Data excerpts
====
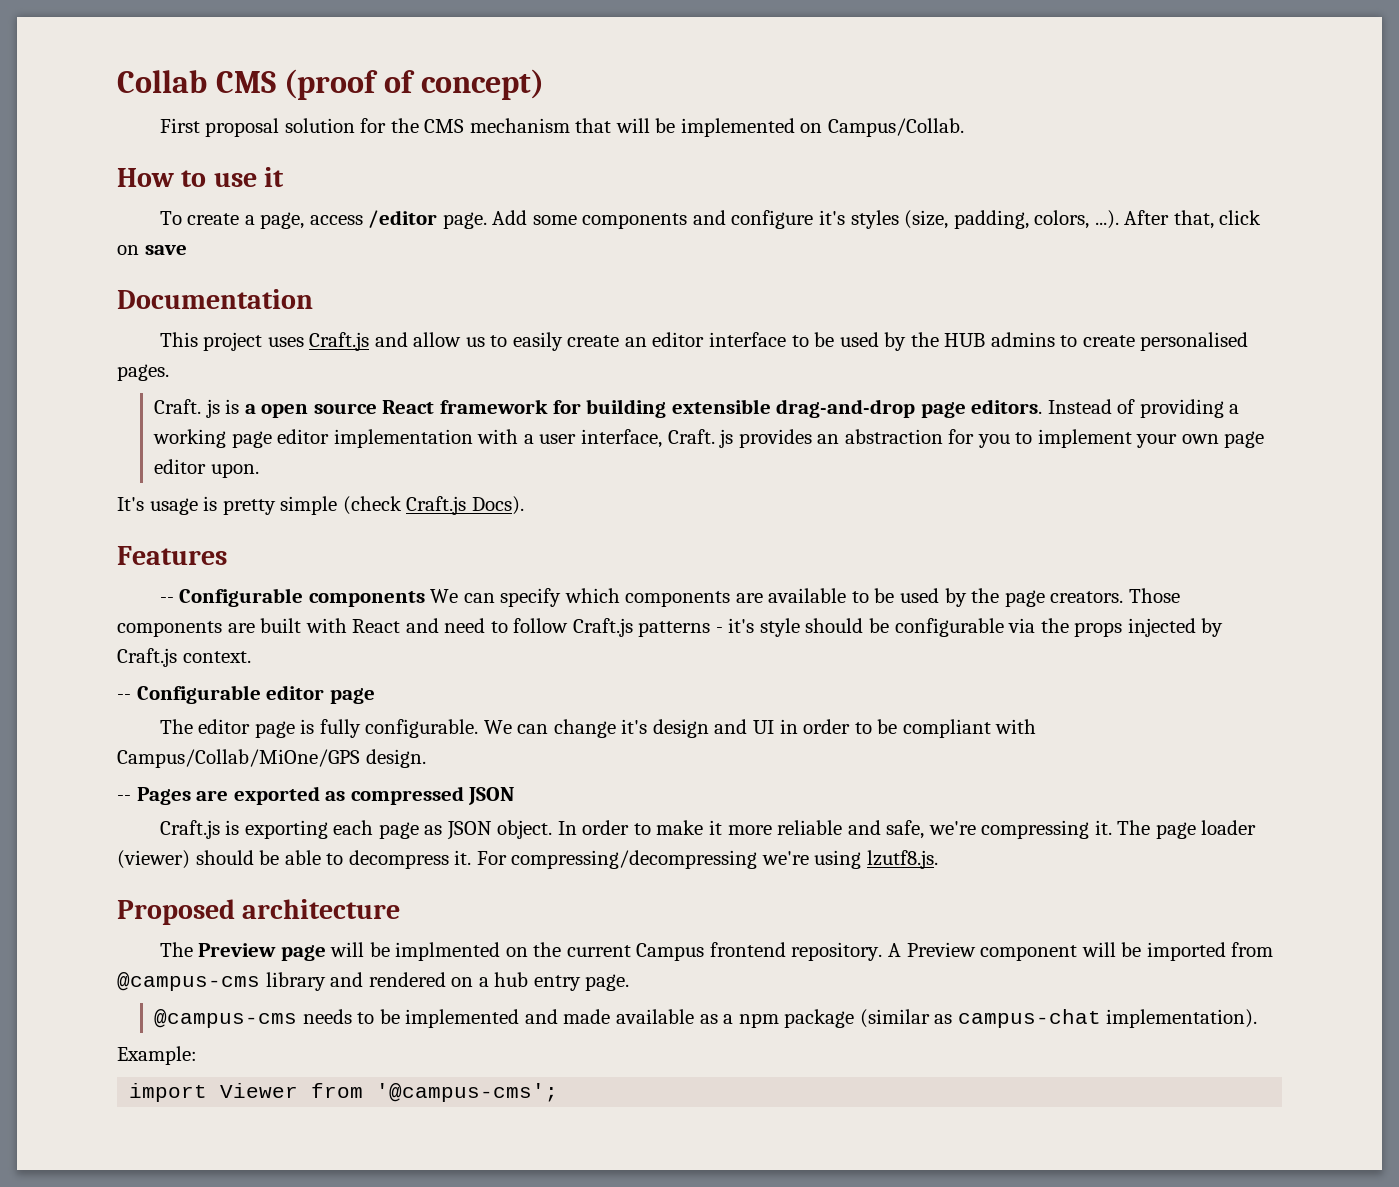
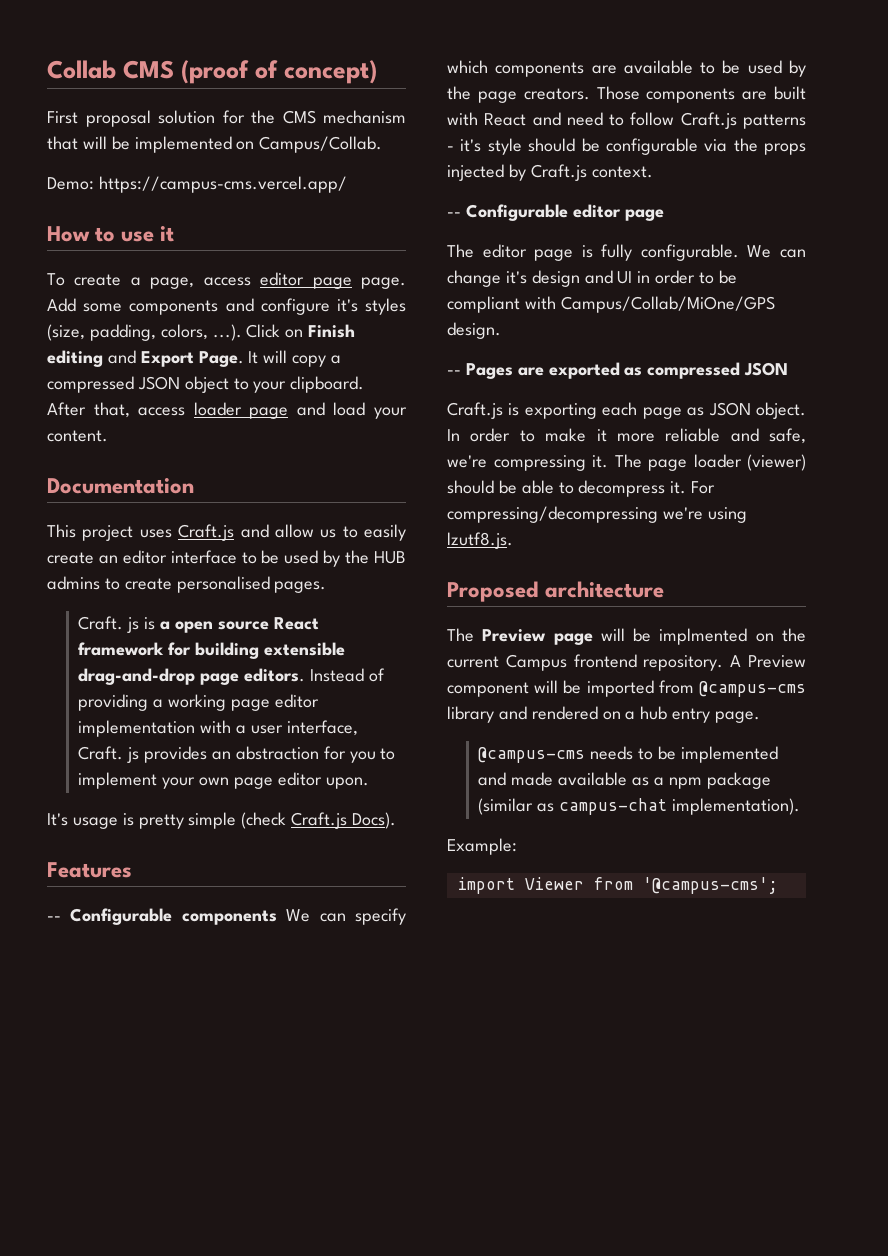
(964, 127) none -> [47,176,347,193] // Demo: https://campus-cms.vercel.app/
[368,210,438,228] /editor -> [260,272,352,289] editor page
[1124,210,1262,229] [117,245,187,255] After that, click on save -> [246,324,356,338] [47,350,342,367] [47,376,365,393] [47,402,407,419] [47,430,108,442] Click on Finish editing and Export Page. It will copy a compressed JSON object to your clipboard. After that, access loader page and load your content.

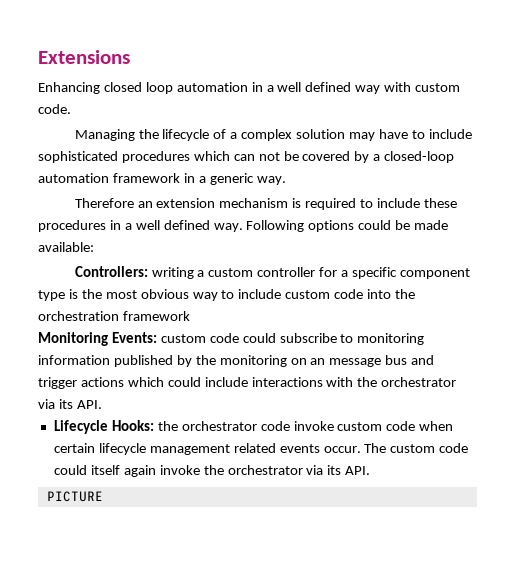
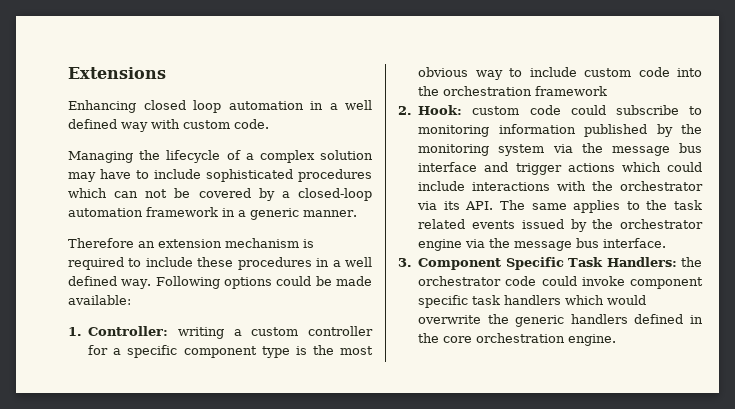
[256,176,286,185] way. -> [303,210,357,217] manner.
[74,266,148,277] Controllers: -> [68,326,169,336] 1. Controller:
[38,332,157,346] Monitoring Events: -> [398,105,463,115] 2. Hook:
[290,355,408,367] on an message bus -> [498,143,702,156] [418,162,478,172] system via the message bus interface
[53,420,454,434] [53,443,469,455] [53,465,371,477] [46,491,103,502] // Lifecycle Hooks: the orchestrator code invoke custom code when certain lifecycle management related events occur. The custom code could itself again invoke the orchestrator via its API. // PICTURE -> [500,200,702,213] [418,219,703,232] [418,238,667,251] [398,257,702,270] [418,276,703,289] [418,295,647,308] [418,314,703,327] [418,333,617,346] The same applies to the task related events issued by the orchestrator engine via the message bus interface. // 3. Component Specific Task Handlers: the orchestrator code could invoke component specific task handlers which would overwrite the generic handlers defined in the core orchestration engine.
====
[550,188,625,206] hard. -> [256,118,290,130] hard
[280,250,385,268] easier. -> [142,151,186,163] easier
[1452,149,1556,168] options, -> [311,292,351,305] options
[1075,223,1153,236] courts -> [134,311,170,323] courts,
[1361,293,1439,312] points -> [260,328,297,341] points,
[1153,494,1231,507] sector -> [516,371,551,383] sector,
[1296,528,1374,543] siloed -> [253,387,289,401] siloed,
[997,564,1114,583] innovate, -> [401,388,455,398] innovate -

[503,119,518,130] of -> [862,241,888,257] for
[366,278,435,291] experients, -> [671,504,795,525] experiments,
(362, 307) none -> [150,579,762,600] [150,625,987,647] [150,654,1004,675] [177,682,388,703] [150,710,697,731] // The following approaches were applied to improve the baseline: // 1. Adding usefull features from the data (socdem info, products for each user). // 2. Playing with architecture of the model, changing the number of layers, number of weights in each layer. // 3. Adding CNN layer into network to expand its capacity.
====
== Problem to work on ==
Within the data above, filter for lines containing the word "page" and copy each one.

== Final answer ==
[368,210,438,228] /editor -> [260,272,352,289] editor page
[1124,210,1262,229] [117,245,187,255] After that, click on save -> [246,324,356,338] [47,350,342,367] [47,376,365,393] [47,402,407,419] [47,430,108,442] Click on Finish editing and Export Page. It will copy a compressed JSON object to your clipboard. After that, access loader page and load your content.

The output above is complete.